Task to complete
In the data below, find each line that contains the word "solid" and copy it.

Supplied entries
*** Begin section ***

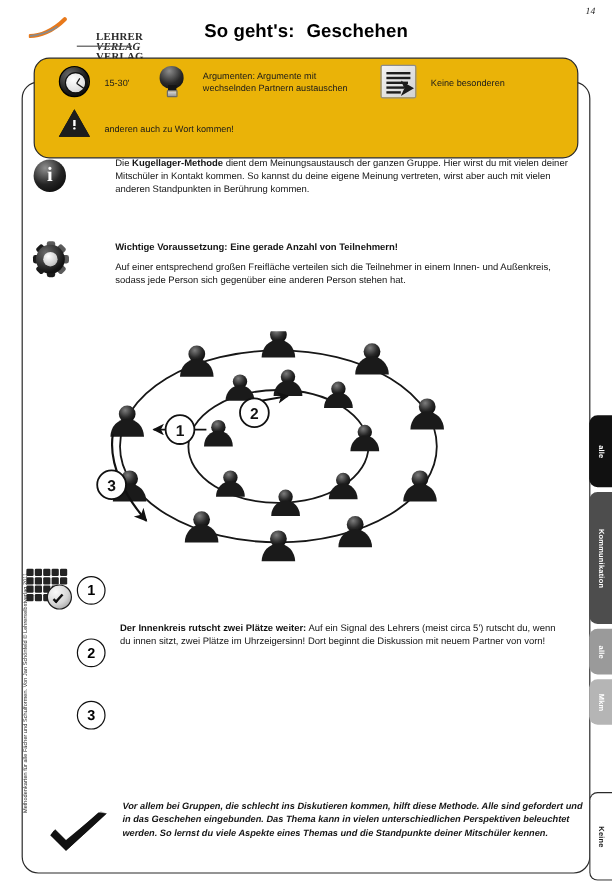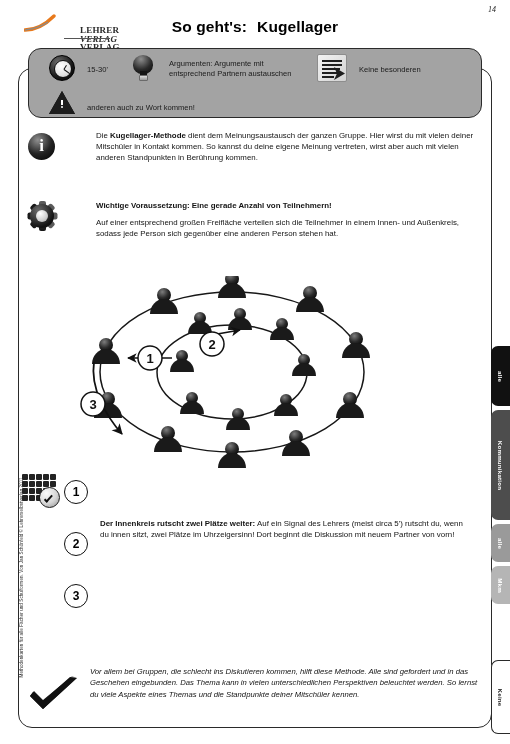--- a/index.html
+++ b/index.html
@@ -153,7 +153,7 @@
   <div class="page-num">14</div>
 
   <div class="title">
-    <span>So geht's:</span><span class="sep"></span><span>Kugellager</span>
+    <span>So geht's:</span><span class="sep"></span><span>Geschehen</span>
   </div>
 
   <div class="frame"></div>

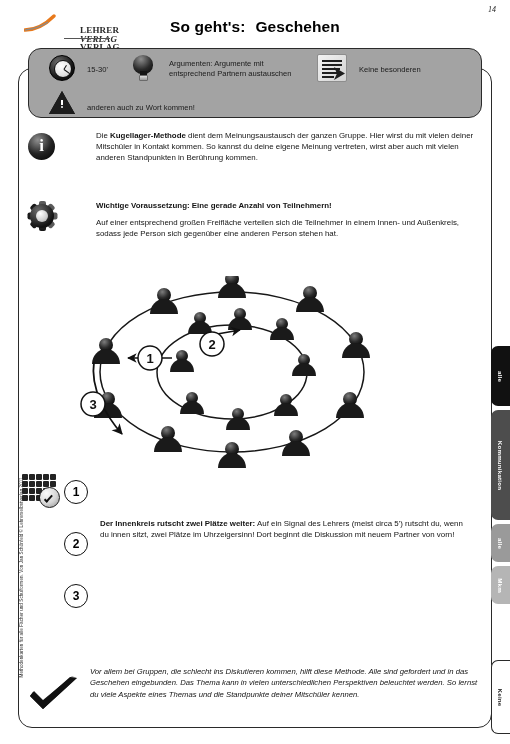--- a/index.html
+++ b/index.html
@@ -33,8 +33,8 @@
            border:1.1px solid #2a2a2a; border-radius:14px; background:transparent; }
 
   
-  .infobox { position:absolute; left:28px; top:48px; width:454px; height:70px;
-             border:1.1px solid #2a2a2a; border-radius:13px; background:#a3a3a3; z-index:3; }
+  .infobox { position:absolute; left:28px; top:48px; width:454px; height:84px;
+             border:1.1px solid #2a2a2a; border-radius:13px; background:#eab308; z-index:3; }
   .info-row1 { position:absolute; left:0; top:0; width:100%; height:40px; }
   .info-row2 { position:absolute; left:0; top:40px; width:100%; height:30px; }
 

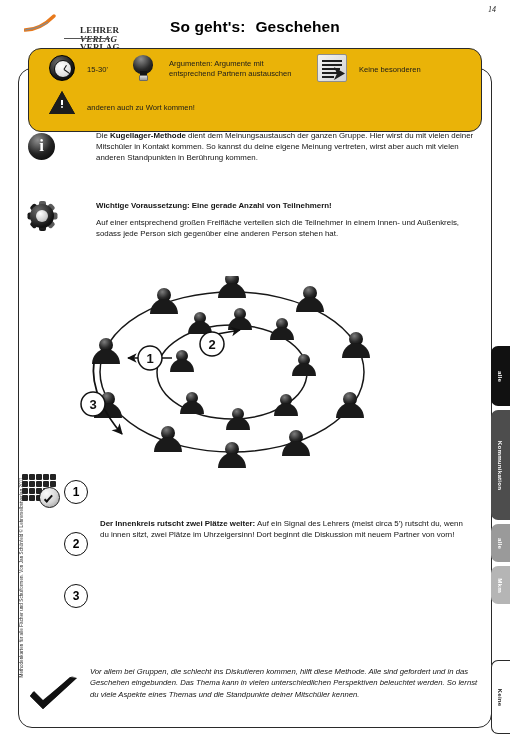--- a/index.html
+++ b/index.html
@@ -175,7 +175,7 @@
         <div class="bulb-base"></div>
       </div>
       <div class="info-txt" style="left:140px; top:10px;">Argumenten: Argumente mit</div>
-      <div class="info-txt" style="left:140px; top:20px;">entsprechend Partnern austauschen</div>
+      <div class="info-txt" style="left:140px; top:20px;">wechselnden Partnern austauschen</div>
 
       <div class="ic mat" style="left:288px; top:5px;">
         <i style="top:5px;  width:20px;"></i>

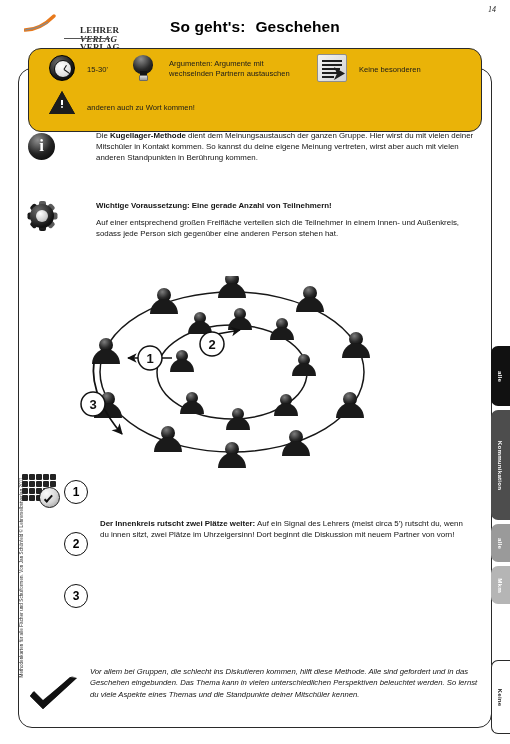--- a/index.html
+++ b/index.html
@@ -117,7 +117,7 @@
                transform: rotate(-48deg); }
 
   
-  .summary { position:absolute; left:28px; top:666px; width:452px; }
+  .summary { position:absolute; left:40px; top:666px; width:452px;font-weight:bold; }
   .bigcheck { position:absolute; left:0; top:10px; width:52px; height:40px; }
   .sumtxt { margin-left:62px; font-size:7.7px; line-height:11.4px; font-style:italic; color:#141414; }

*** End section ***

Written answer
            border:1.1px solid #2a2a2a; border-radius:14px; background:transparent; }
-             border:1.1px solid #2a2a2a; border-radius:13px; background:#a3a3a3; z-index:3; }
+             border:1.1px solid #2a2a2a; border-radius:13px; background:#eab308; z-index:3; }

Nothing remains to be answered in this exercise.